Thursday, May 14, 2015

The Forgotten Room

The Forgotten Room by Lincoln Child
Knopf Doubleday: 5/12/2015
eBook review copy, 304 pages
ISBN-13: 9780385531405

My Thoughts:

The Forgotten Room by Lincoln Child is a highly recommended thriller.
Yale professor Jeremy Logan is an enigmalogist or an investigator who specializes in analyzing phenomena that have no obvious explanation. He has been asked by Gregory Olafson, the director, to come to the Lux to discreetly investigate what could have led to the erratic behavior and horrific suicide by one of their distinguished doctors, Willard Strachey. The Lux is a think tank located in Dark Gables, a seaside mansion in Newport, R.I. Ten years earlier Jeremy was asked to leave the Lux based on questions about his research.

Once he arrives, Jeremy discovers that the doctor wasn't the only one behaving erratically. He thinks that Strachey's behavior may be related to his oversight of the renovation of an unused wing of the mansion. While investigating, Jeremy discovers a secret room in that wing. The secret room contains equipment from a project that doesn't seem to have any documentation on it. It seems to be from something that may have been called Project Sin that was conducted in the 1930's.

Jeremy has keen insight into people and as he interviews the residents you will wonder if the cause of the problem is related to the paranormal or if it can be explained by science. It is clear that whatever has caused the problem is still ongoing and Jeremy may be in danger himself if he can't figure it out soon.

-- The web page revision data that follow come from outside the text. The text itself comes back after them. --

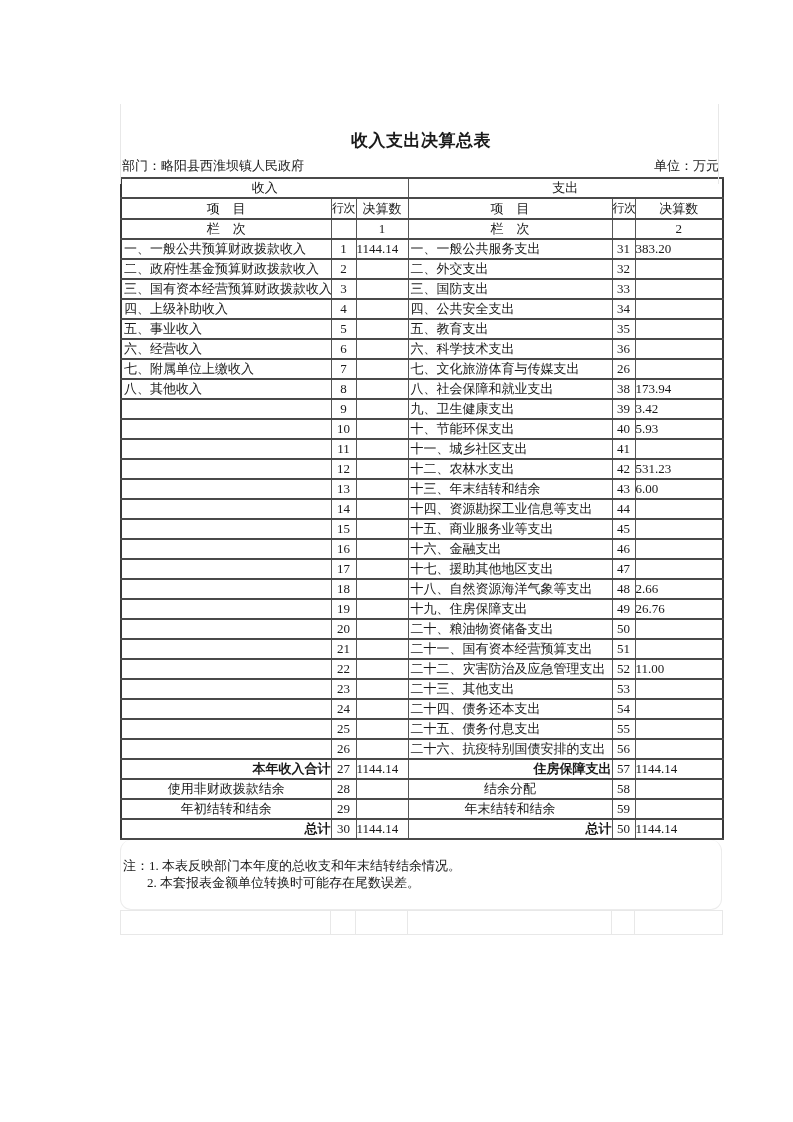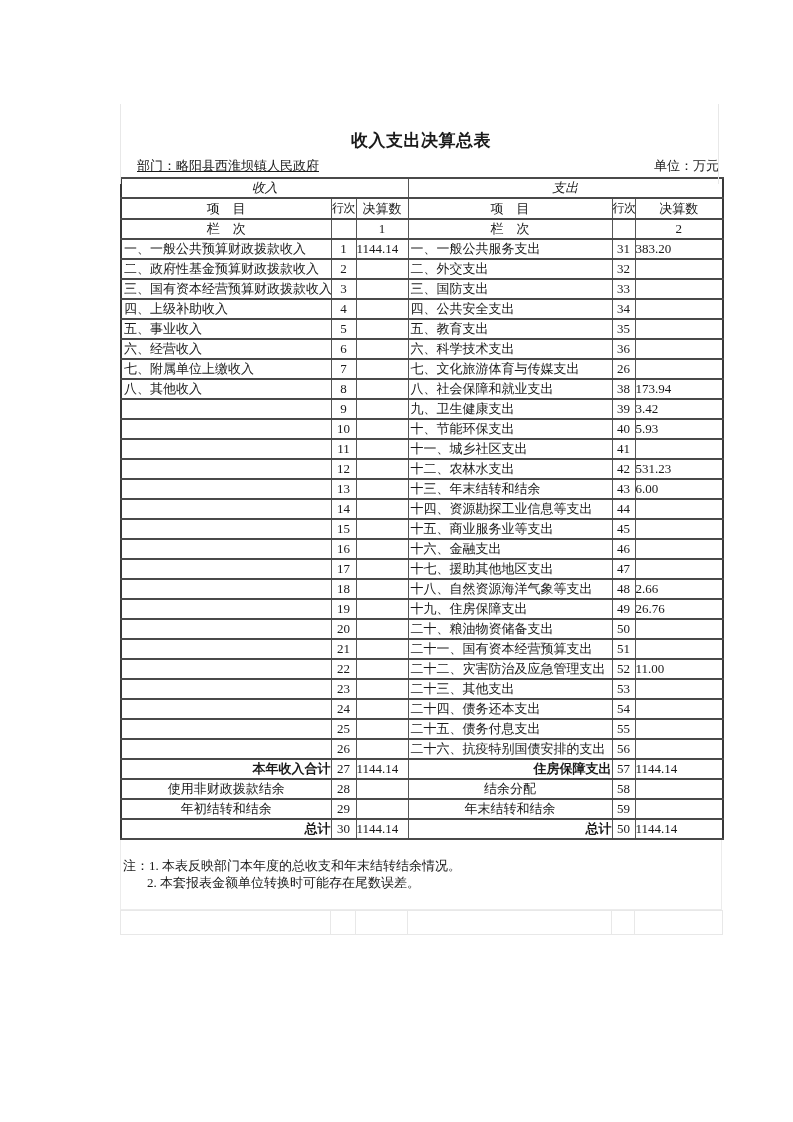"部门：略阳县西淮坝镇人民政府" .meta .dept { padding-left: 17px -> 2px; text-decoration: underline -> none }
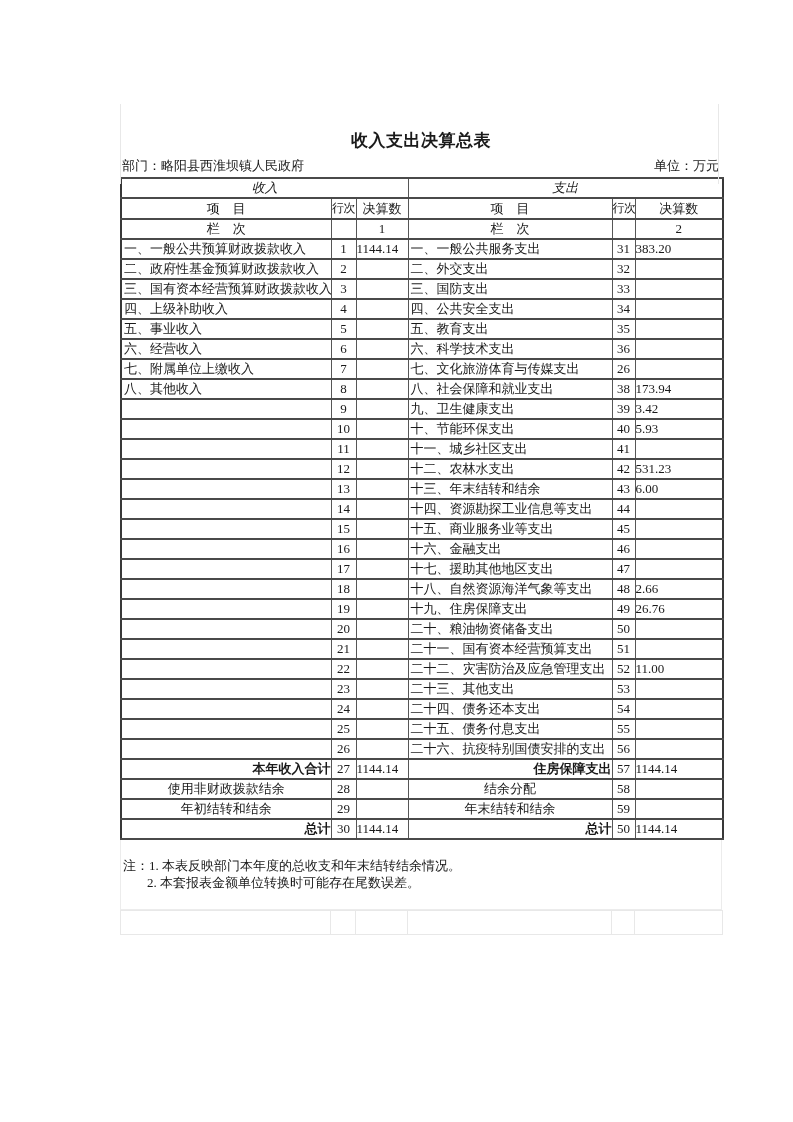"收入" .main thead tr.sec th { font-style: italic -> none }
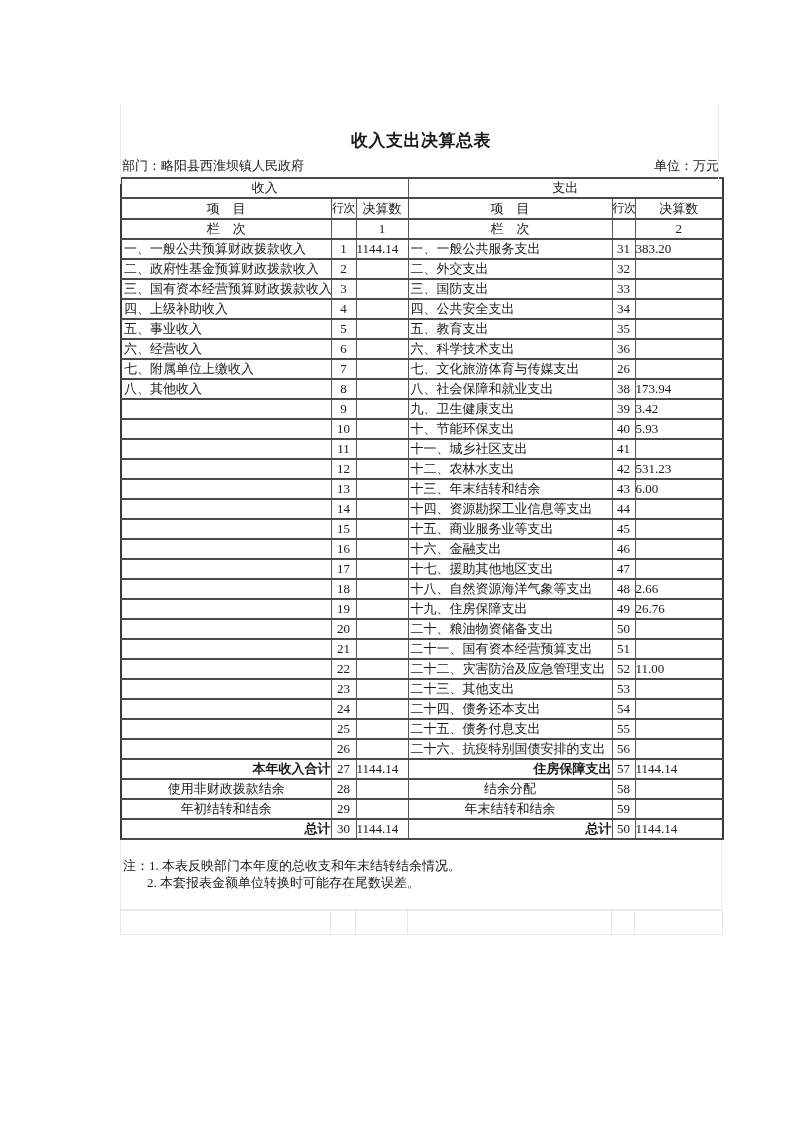"注：1. 本表反映部门本年度的总收支和年末结转结余情况。" .notes { border-radius: none -> 11px }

The writing is excellent, as usual, and Child will grab your attention and hold it to the end. The chapters are short and quick, which made this an excellent book to read in quick bursts here and there as time permitted during the day. I found myself reading it pretty quickly as the mystery and plot were compelling and Jeremy is a likeable character.

Jeremy also appeared in The Third Gate and Deep Storm, but this is a stand-alone novel that can be enjoyed without reading about any of his previous investigations.

Disclosure: My Kindle edition was courtesy of Knopf Doubleday for review purposes.